Name: André Azadehdel
Company: Clear Channel
Job title: CIO
Date started current role: July 2021
Location: Europe
André Azadehdel joined Clear Channel as CIO in May 2021 and is responsible for leading the digital transformation of Clear Channel Europe and building the core technology capabilities to enable this. He oversees an international team spanning 17 markets with an agile and flexible approach, driving a strong digital culture through innovation and collaboration. Azadehdel first worked with Clear Channel in 2014 as a consultant, initially to help scale its digital offering. He has previously spent over 20 years working with clients across multiple sectors whilst at Deloitte Consulting and as an independent consultant, advising them on how to redesign and transform their businesses and utilise digital trends.

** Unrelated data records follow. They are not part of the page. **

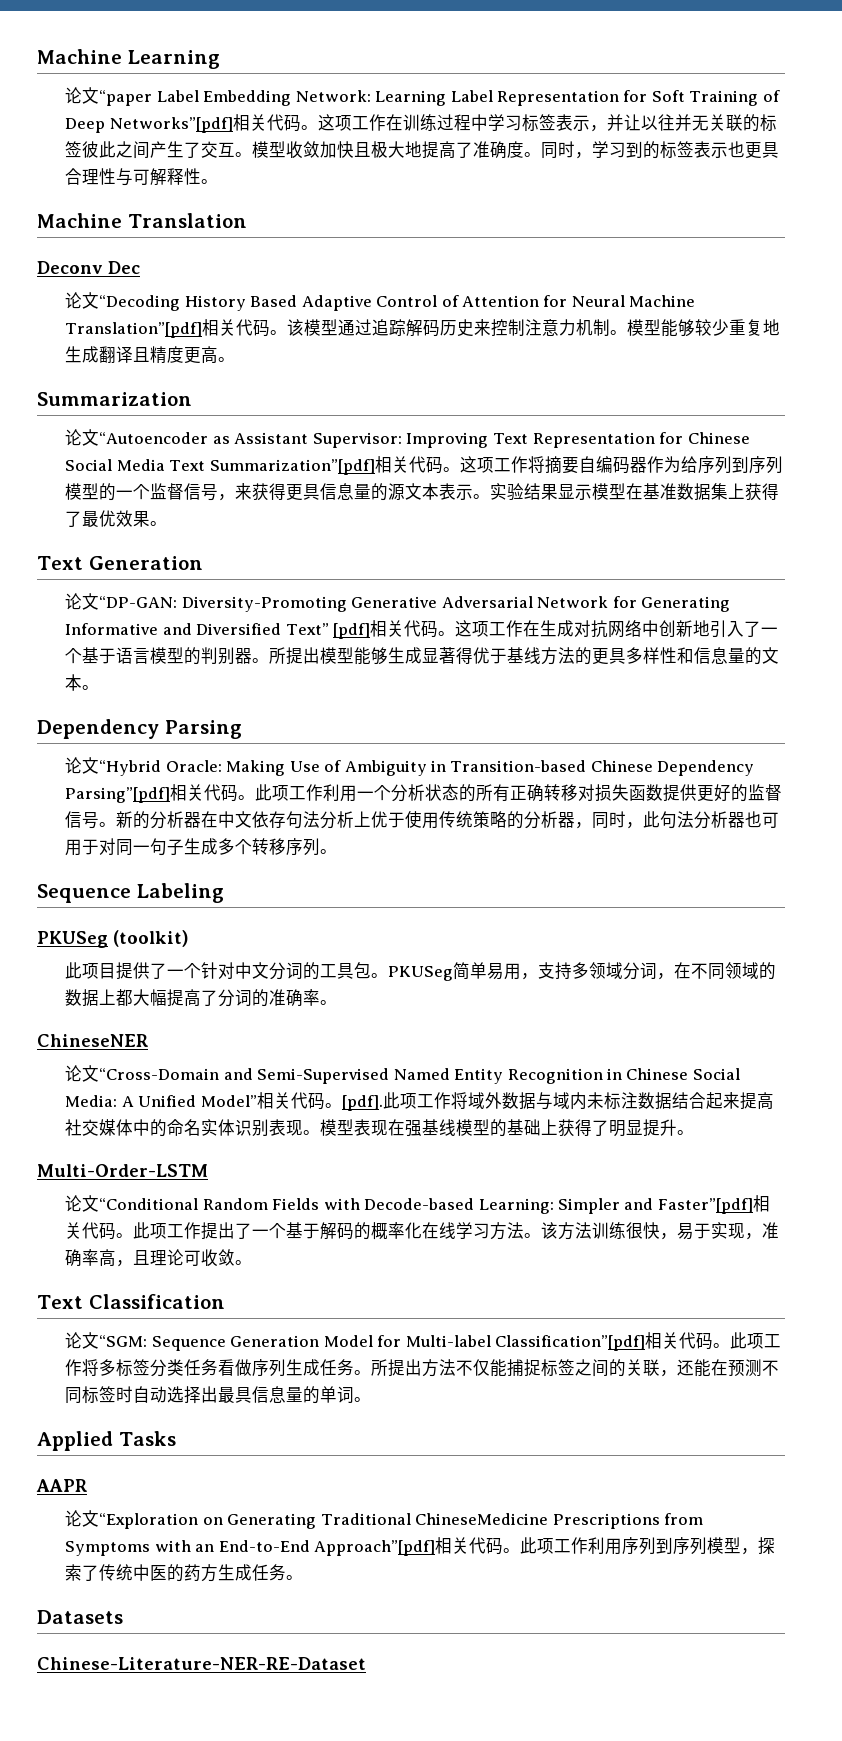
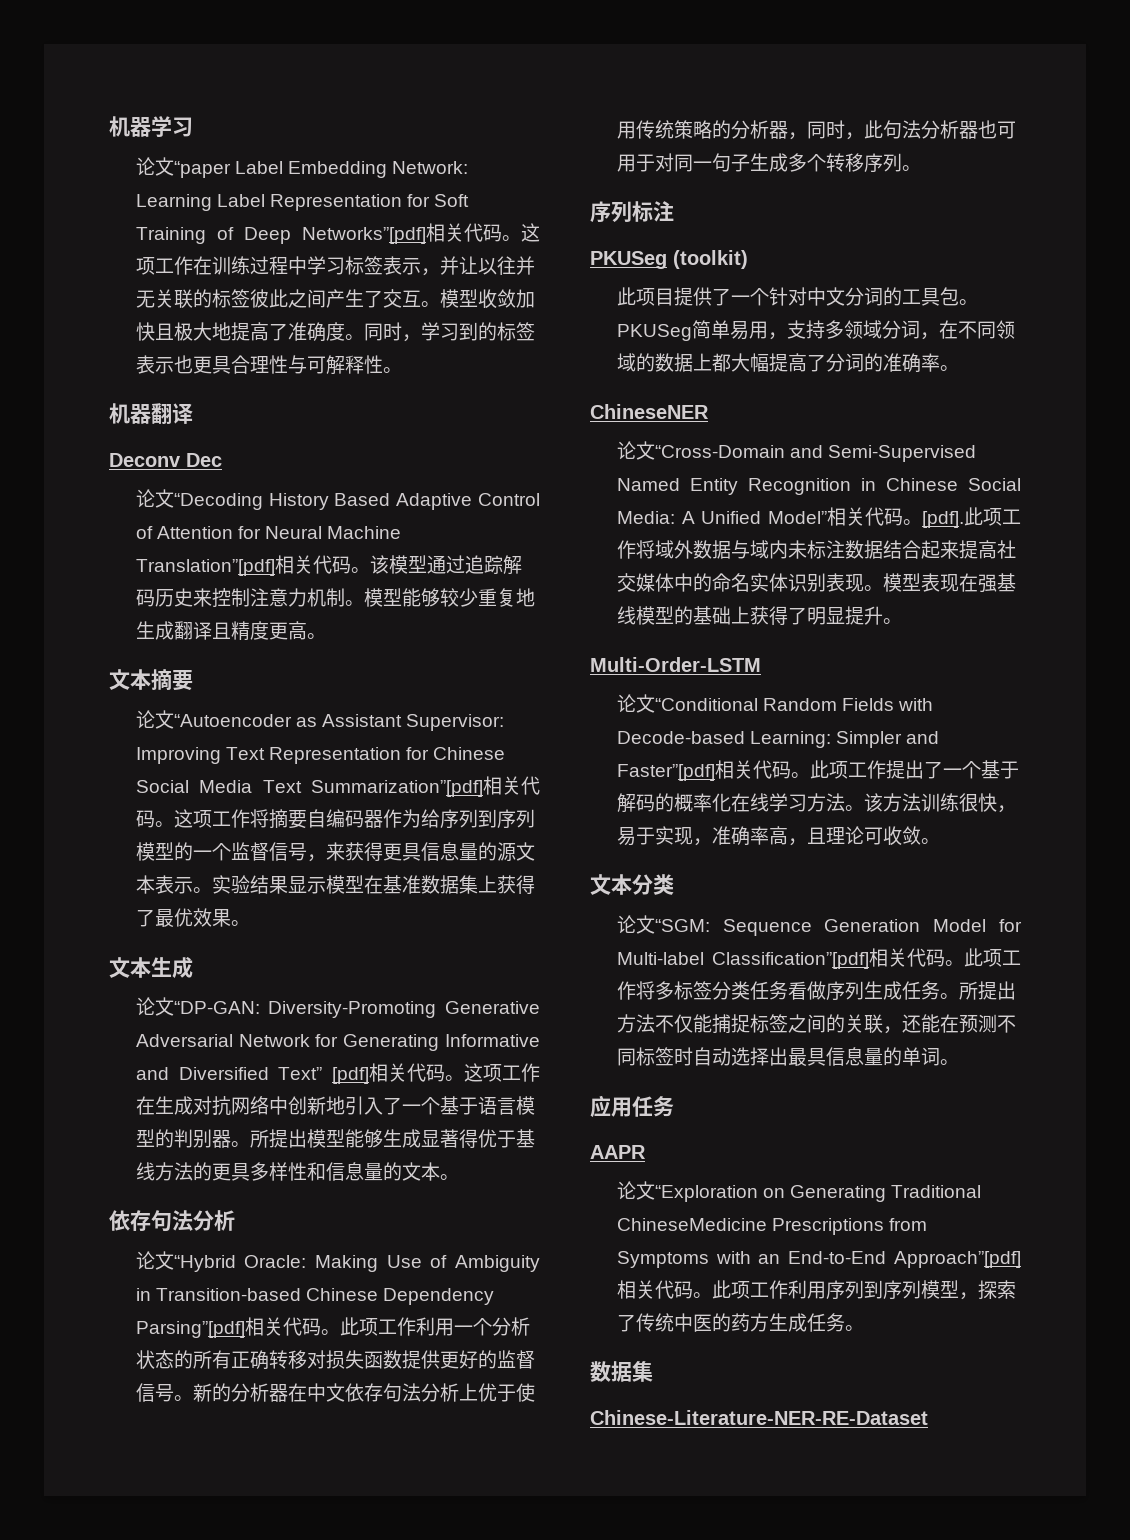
- Machine Learning
+ 机器学习
- Machine Translation
+ 机器翻译
- Summarization
+ 文本摘要
- Text Generation
+ 文本生成
  所提出模型能够生成显著得优于基线方法的更具多样性和信息量的文本。
- Dependency Parsing
+ 依存句法分析
- Sequence Labeling
+ 序列标注
- Text Classification
+ 文本分类
- Applied Tasks
+ 应用任务
  此项工作利用序列到序列模型，探索了传统中医的药方生成任务。
- Datasets
+ 数据集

What was your first job? My proper first job was as a Consultant at Deloitte working in the Customer practice. I spent almost ten years advising large international businesses and public sector organisations on how better to engage with, market to, sell to and serve their customers. The work ranged from customer and channel strategy; operating model design; business change; as well as the implementation of both package and bespoke technologies as enablers. This gave me exposure to a broad set of businesses and industries and provided me with a core set of skills such as correctly framing business problems, shaping solutions to these problems, quickly building high performing teams, communicating effectively and managing delivery as well as exposure to lots of best practice. I enjoyed putting the hours in, so it meant I got a lot of experience under my belt.
Did you always want to work in IT? I think I’ve always wanted to work at the challenging and sharp end of business where organisations are either facing a disruptive challenge or an exciting opportunity to transform. This may require technology to enable the business outcome, but potentially the impact could be just as easily and more appropriately achieved with an organisational or process change for instance.
What was your education? Do you hold any certifications? What are they? I studied a BSc in Management at UMIST which has now become part of the University of Manchester. I think it gave me a great grounding in business, providing foundations in corporate strategy, marketing, accounting, economics, statistics, sociology, and psychology for example. Lots of people feel that their educations aren’t practically applicable in the “real” working world, but I’m lucky that I’ve been able to apply what I learned academically throughout my career.
Explain your career path. Did you take any detours? If so, discuss. After almost ten years working at Deloitte, I left to work as a contractor and spent a number of years operating a small boutique consulting business with a handful of consultants. I then set up a consulting business called Riverflex with an old colleague and friend. Riverflex specialises in digital, data and innovation and was a pioneer network consulting business. The business has grown to operate in the United Kingdom, Netherlands, Spain and Turkey, working with world class clients such as Samsung, Nestlé, Ikea, PVH (Calvin Klein, Tommy Hilfiger), Alhold Delhaize…and Clear Channel. Clear Channel was one of our first clients who I worked with for a number of years. I built strong relationships and was extremely excited by and invested in their transformation. So, when the CEO asked me about taking on the role of CIO it felt like a natural and exciting challenge. It gives me the opportunity to execute the playbook for transformation that I’ve learned over two decades as a consultant into practice myself rather than convincing and supporting someone else to do it.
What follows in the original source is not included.